#NYFed3YrInflationExpectationsUnchanged

The Numbers At a Glance

​1-Year Horizon: Decreased slightly to 3.5% (down from 3.6%).

​3-Year Horizon: Held steady and completely unchanged at 3.1%.

​5-Year Horizon: Remained unchanged at 3.0%.

Explanation & What This Predicts

​The fact that medium-term (3-year) and longer-term (5-year) inflation expectations are holding flat shows that consumer psychology remains anchored. Even though geopolitical tensions in the Middle East have driven up immediate gasoline prices and snarled supply chains, the public believes these spikes are temporary rather than permanent fixtures of the economy.

​What this means for the Fed's next move:

​Rate Hold Likely: This "relative calm" gives the Federal Reserve breathing room. When they meet next week, they are highly expected to keep the benchmark interest rate steady in the 3.50%–3.75% range.

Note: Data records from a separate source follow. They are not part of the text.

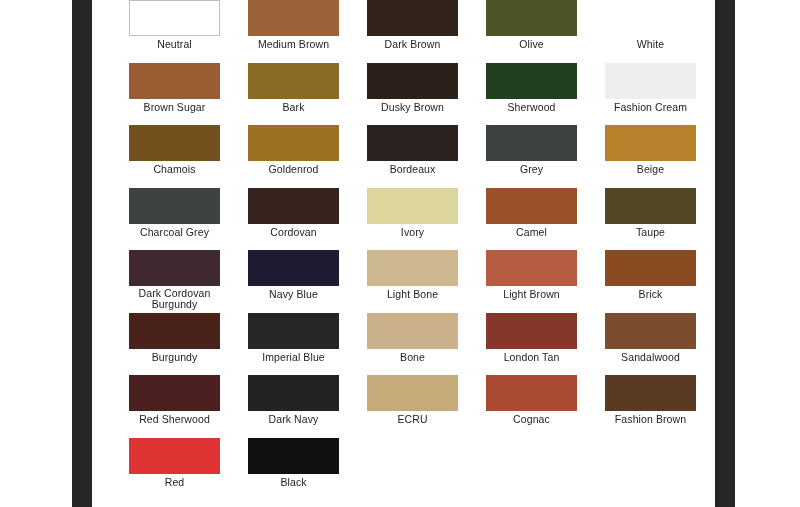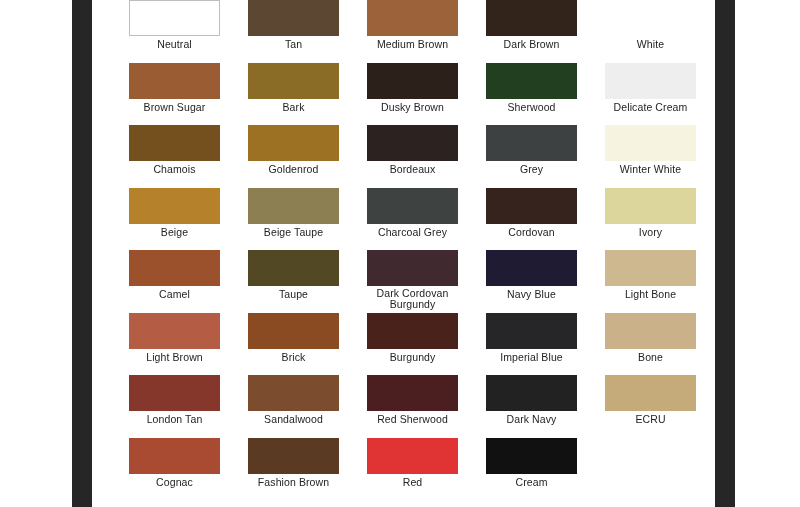--- a/index.html
+++ b/index.html
@@ -102,32 +102,32 @@
 
   <div class="frame-bar right" style="background: rgb(38, 38, 38);"></div>
 
   <div id="swatch-sheet" style="background: rgb(255, 255, 255);">
     <div id="swatch-grid" style="color: rgb(35, 35, 35);">
         <div class="swatch-cell">
           <div class="swatch-chip bordered" style="background: rgb(255, 255, 255);"></div>
           <span class="swatch-label">Neutral</span>
         </div>
         <div class="swatch-cell">
-          <div class="swatch-chip" style="background: rgb(92, 71, 51);"></div>
-          <span class="swatch-label">Tan</span>
-        </div>
-        <div class="swatch-cell">
           <div class="swatch-chip" style="background: rgb(156, 98, 57);"></div>
           <span class="swatch-label">Medium Brown</span>
         </div>
         <div class="swatch-cell">
           <div class="swatch-chip" style="background: rgb(51, 36, 27);"></div>
           <span class="swatch-label">Dark Brown</span>
         </div>
         <div class="swatch-cell">
+          <div class="swatch-chip" style="background: rgb(77, 84, 38);"></div>
+          <span class="swatch-label">Olive</span>
+        </div>
+        <div class="swatch-cell">
           <div class="swatch-chip" style="background: rgb(255, 255, 255);"></div>
           <span class="swatch-label">White</span>
         </div>
         <div class="swatch-cell">
           <div class="swatch-chip" style="background: rgb(154, 92, 51);"></div>
           <span class="swatch-label">Brown Sugar</span>
         </div>
         <div class="swatch-cell">
           <div class="swatch-chip" style="background: rgb(138, 108, 39);"></div>
           <span class="swatch-label">Bark</span>
@@ -135,49 +135,41 @@
         <div class="swatch-cell">
           <div class="swatch-chip" style="background: rgb(43, 33, 26);"></div>
           <span class="swatch-label">Dusky Brown</span>
         </div>
         <div class="swatch-cell">
           <div class="swatch-chip" style="background: rgb(34, 64, 31);"></div>
           <span class="swatch-label">Sherwood</span>
         </div>
         <div class="swatch-cell">
           <div class="swatch-chip" style="background: rgb(238, 238, 238);"></div>
-          <span class="swatch-label">Delicate Cream</span>
+          <span class="swatch-label">Fashion Cream</span>
         </div>
         <div class="swatch-cell">
           <div class="swatch-chip" style="background: rgb(116, 80, 31);"></div>
           <span class="swatch-label">Chamois</span>
         </div>
         <div class="swatch-cell">
           <div class="swatch-chip" style="background: rgb(156, 113, 35);"></div>
           <span class="swatch-label">Goldenrod</span>
         </div>
         <div class="swatch-cell">
           <div class="swatch-chip" style="background: rgb(44, 34, 32);"></div>
           <span class="swatch-label">Bordeaux</span>
         </div>
         <div class="swatch-cell">
           <div class="swatch-chip" style="background: rgb(62, 65, 66);"></div>
           <span class="swatch-label">Grey</span>
         </div>
         <div class="swatch-cell">
-          <div class="swatch-chip" style="background: rgb(246, 244, 224);"></div>
-          <span class="swatch-label">Winter White</span>
-        </div>
-        <div class="swatch-cell">
           <div class="swatch-chip" style="background: rgb(181, 130, 43);"></div>
           <span class="swatch-label">Beige</span>
-        </div>
-        <div class="swatch-cell">
-          <div class="swatch-chip" style="background: rgb(140, 128, 83);"></div>
-          <span class="swatch-label">Beige Taupe</span>
         </div>
         <div class="swatch-cell">
           <div class="swatch-chip" style="background: rgb(62, 67, 65);"></div>
           <span class="swatch-label">Charcoal Grey</span>
         </div>
         <div class="swatch-cell">
           <div class="swatch-chip" style="background: rgb(54, 35, 29);"></div>
           <span class="swatch-label">Cordovan</span>
         </div>
         <div class="swatch-cell">
@@ -252,18 +244,18 @@
         <div class="swatch-cell">
           <div class="swatch-chip" style="background: rgb(91, 58, 36);"></div>
           <span class="swatch-label">Fashion Brown</span>
         </div>
         <div class="swatch-cell">
           <div class="swatch-chip" style="background: rgb(224, 52, 52);"></div>
           <span class="swatch-label">Red</span>
         </div>
         <div class="swatch-cell">
           <div class="swatch-chip" style="background: rgb(17, 17, 17);"></div>
-          <span class="swatch-label">Cream</span>
+          <span class="swatch-label">Black</span>
         </div>
       </div>
   </div>
 
 </div>
 
 </body></html>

​Hike Protection: Because expectations didn't de-anchor (spike upward), it minimizes the immediate pressure on the Fed to aggressively hike interest rates further, allowing them to wait out temporary energy shocks.

​The Catch: While expectations are stable, they remain above the Fed's ultimate 2% target, meaning interest rates will likely stay "higher for longer" until actual inflation numbers cool down.